I simply nod as I rummage through the drawers, feeling something metal hit my hand whilst digging through. I pull it out and sigh, staring down at the picture frame in my hand. 

"What's that?" Jake asks, coming and standing at my side. I smile slightly at the frame and turn it so he could see.

"This was from Christmas morning when I was 6, that's when he got me the necklace." I say quietly, running my fingers over the image of myself with my parents, one kneeling down on either side of me to match my height while big smiles were painted on all three of our faces. My mother looked like an entirely different person from then to now. I had my favorite Christmas pajamas on and I was missing one of my front teeth, I remember getting 2 dollars for it a few nights before. 

"I can tell her adored you." Jake whispers, placing his hand gently over top of mine and resting his chin on my shoulder. My dad was one of the only things that Jake and his brothers had limited knowledge on when it came to my life, but they all knew he meant a lot to me. I nod and flip the frame over in my hands, not needing to elicit any more emotions for the day. "We should get going." I manage to get out, grabbing the duffle bag and stuffing the frame into my purse as Jake walked back to the car.

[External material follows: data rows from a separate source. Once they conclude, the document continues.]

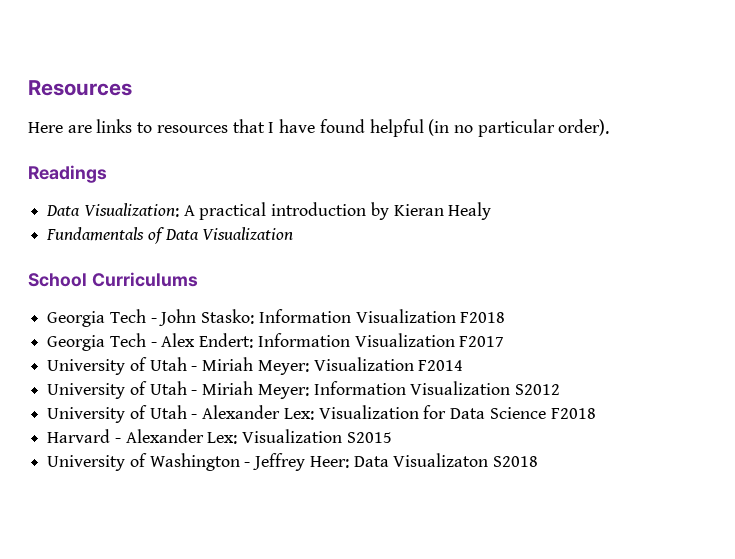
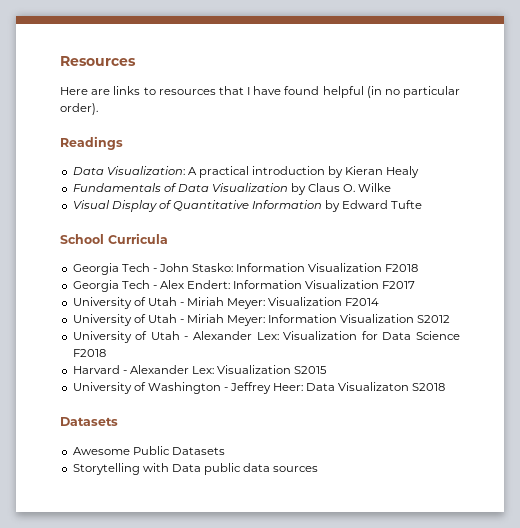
- Fundamentals of Data Visualization
+ Fundamentals of Data Visualization by Claus O. Wilke
+ Visual Display of Quantitative Information by Edward Tufte
- School Curriculums
+ School Curricula
  University of Washington - Jeffrey Heer: Data Visualizaton S2018
+ Datasets
+ Awesome Public Datasets
+ Storytelling with Data public data sources

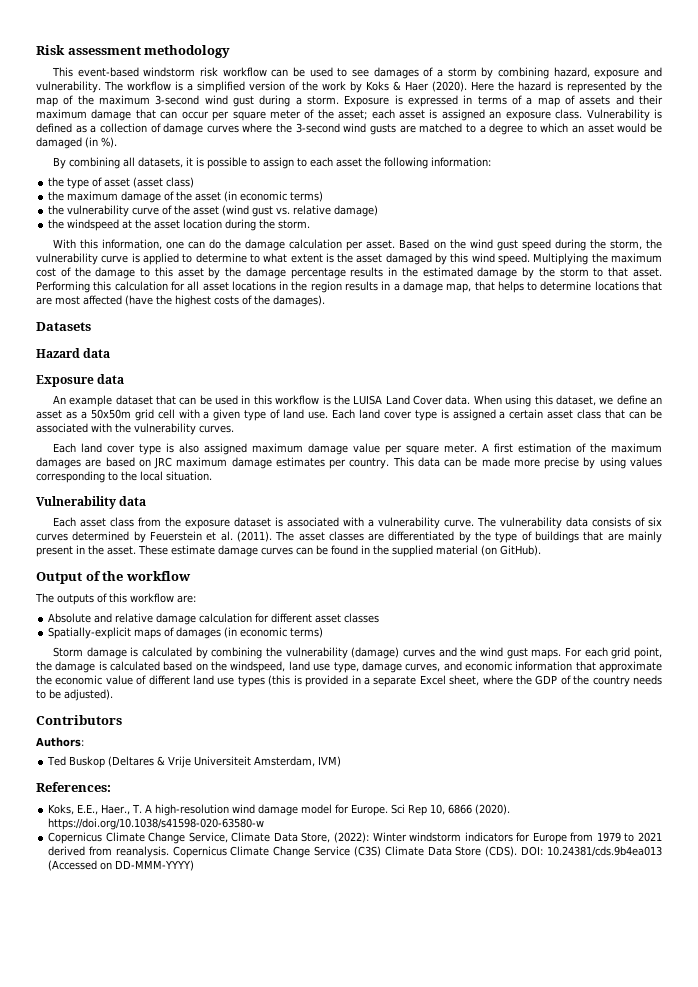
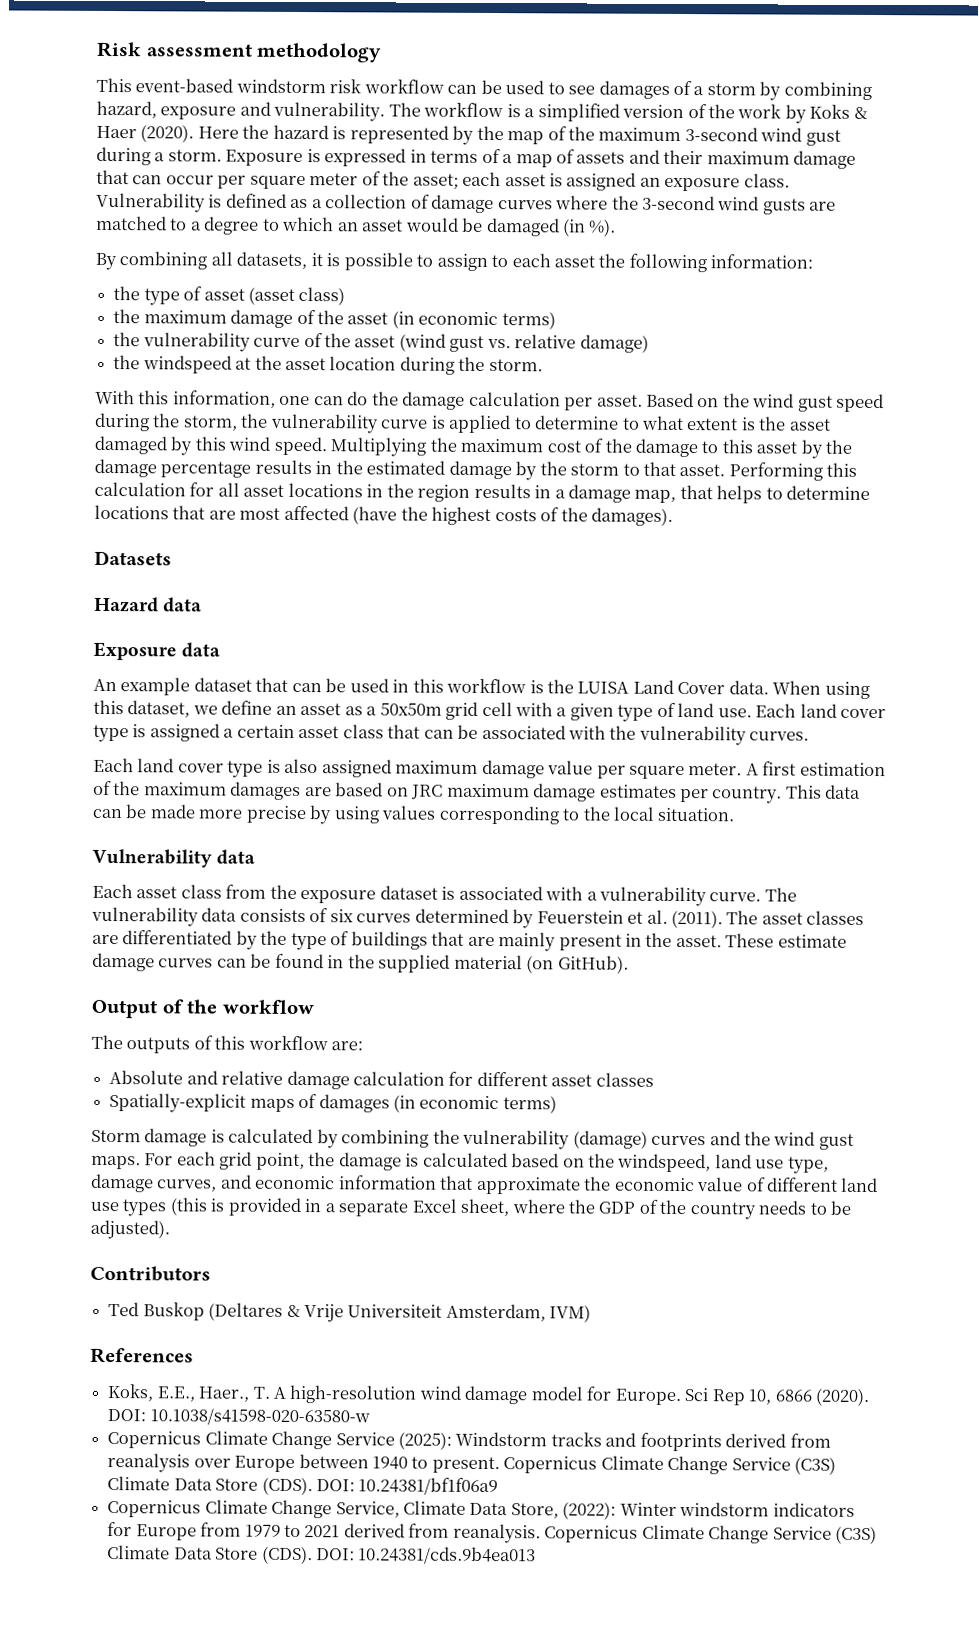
- Authors:
- References:
+ References
- Sci Rep 10, 6866 (2020). https://doi.org/10.1038/s41598-020-63580-w
+ Sci Rep 10, 6866 (2020). DOI: 10.1038/s41598-020-63580-w
+ Copernicus Climate Change Service (2025): Windstorm tracks and footprints derived from reanalysis over Europe between 1940 to present. Copernicus Climate Change Service (C3S) Climate Data Store (CDS). DOI: 10.24381/bf1f06a9
- DOI: 10.24381/cds.9b4ea013 (Accessed on DD-MMM-YYYY)
+ DOI: 10.24381/cds.9b4ea013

We end up spending 4 hours in the hospital, and only 1 of those hours was spent anywhere near my mom. She was asleep the entire time we visited, but we were too caught up in talking to the rehabilitation people to be bothered. Jake didn't need to stay with me, in fact, I told him multiple times to head home and that I would be just fine, but he refused, telling me that he knows me better than that. And, of course, he was right. I wouldn't be okay on my own, I could barely hold it together with him there supporting me. I knew my mom had an issue, ever since I was a kid I always had a clue, but I suppose I was too naïve to ever imagine myself planning out a rehab plan for her after she got alcohol poisoning. It just felt like my world was crumbling, like all of those emotions inside of me were just waiting to flood out without warning.